Investing is the first step towards securing your money for the future. The term investment refers to the act of investing money to earn profit. If done wisely and properly, investment can help you in the future. But before getting into any form of investment, it is important that you understand the ways on how you may invest in the best way possible.
Becoming a successful investor does not require extraordinary IQ or exceptional business acumen. What you need to enjoy lifetime successful investing is a solid decision-making framework.
Lifetime and successful investment requires a thoughtful plan. It’s not difficult to develop a plan but what is difficult is to stay with it in times of uncertainties and when things seem to counter those plans. Most of us have plans but can’t stick to those plans we’ve made.

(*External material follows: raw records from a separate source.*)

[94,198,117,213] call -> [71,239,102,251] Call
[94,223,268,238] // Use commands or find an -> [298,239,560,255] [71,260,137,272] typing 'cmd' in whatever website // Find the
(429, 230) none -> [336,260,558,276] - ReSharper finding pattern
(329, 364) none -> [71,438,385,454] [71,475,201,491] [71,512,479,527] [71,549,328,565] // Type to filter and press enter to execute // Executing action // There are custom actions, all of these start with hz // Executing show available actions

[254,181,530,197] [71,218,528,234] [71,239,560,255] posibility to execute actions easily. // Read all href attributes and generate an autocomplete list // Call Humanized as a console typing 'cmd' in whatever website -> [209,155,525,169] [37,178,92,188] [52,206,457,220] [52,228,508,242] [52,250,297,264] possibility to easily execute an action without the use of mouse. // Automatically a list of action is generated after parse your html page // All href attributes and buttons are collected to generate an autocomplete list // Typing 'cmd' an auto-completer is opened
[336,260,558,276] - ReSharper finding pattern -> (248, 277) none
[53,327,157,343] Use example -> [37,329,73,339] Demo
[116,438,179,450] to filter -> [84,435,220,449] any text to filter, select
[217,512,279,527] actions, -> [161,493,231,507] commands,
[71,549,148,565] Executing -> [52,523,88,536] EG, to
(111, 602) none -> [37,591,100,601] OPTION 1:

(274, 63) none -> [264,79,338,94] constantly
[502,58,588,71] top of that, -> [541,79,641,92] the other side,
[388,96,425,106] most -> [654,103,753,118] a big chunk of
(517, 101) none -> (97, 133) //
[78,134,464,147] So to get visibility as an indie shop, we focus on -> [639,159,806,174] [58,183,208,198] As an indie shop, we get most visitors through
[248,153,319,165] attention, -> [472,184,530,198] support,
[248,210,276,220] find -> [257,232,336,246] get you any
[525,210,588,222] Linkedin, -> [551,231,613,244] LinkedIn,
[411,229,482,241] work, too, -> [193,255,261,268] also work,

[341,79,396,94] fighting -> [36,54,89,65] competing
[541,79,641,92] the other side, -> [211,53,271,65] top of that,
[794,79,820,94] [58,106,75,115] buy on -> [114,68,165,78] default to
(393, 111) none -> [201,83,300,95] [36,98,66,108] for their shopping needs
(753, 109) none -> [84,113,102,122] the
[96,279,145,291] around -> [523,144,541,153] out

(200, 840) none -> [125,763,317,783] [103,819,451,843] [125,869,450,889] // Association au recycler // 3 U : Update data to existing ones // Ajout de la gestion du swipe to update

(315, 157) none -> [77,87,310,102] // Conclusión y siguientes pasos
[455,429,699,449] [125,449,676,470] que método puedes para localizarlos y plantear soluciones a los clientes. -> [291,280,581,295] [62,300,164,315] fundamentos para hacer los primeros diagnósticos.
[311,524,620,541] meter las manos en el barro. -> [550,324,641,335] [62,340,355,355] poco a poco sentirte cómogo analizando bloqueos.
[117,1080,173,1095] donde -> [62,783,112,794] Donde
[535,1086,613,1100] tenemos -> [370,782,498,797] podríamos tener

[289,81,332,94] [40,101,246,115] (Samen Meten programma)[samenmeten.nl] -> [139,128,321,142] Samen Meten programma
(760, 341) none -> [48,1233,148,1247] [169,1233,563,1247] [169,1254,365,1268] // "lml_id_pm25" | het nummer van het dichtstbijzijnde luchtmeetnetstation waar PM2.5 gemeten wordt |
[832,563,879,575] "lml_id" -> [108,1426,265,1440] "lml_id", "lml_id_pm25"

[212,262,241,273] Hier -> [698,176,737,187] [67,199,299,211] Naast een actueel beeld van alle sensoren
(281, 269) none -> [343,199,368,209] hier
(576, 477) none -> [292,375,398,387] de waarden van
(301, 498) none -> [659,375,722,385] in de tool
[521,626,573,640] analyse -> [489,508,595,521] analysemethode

What are the benefits of developing a trading plan?
When you have a plan and you stick with it, you establish optimal circumstances for experiencing investment growth. Sticking to your plan despite off the opposing popular opinion, analyst’s forecasts or current trends is a must. When developing a plan, focus on your long-term goals and objectives.
Maintain the Focus
The financial market can be erratic. There could be situations and events that can tax your emotions in terms of your strategies for investment such as when the US suffered a catastrophic terrorist attack in the fall of 2001 which sent the nation into a high level of uncertainty. This situation also weakened the strength of the market. In those times, it is important that you have your investment plan in place and stick to it. This is the time when you establish long-term focus on your goals and objectives. Remember in 2002 through 2005 when the DJIA rose up to 44%? Those investors who have let their emotions govern their strategies and sold their positions have missed out this upturn.
There are three emotions that accompany trading and they are hope, fear and greed. When the prices plunge, fears usually tells you to sell low even without reviewing your position. In these situations, you should review your original goals of investment.
An investment strategy based on hope, on the other hand, will tell you to buy certain stocks in the hope that a company’s future performance is reflected by their past performances. If you will invest primarily based on hope, you could have end up with an overvalued stock with more risk of loss than gain.
The investment strategy based on emotion can distort your reasoning for certain investments. It may tell you to hold onto a position for too long. If you plan to hold out a little longer so you gain few more points, your position could backfire and then result in your loss.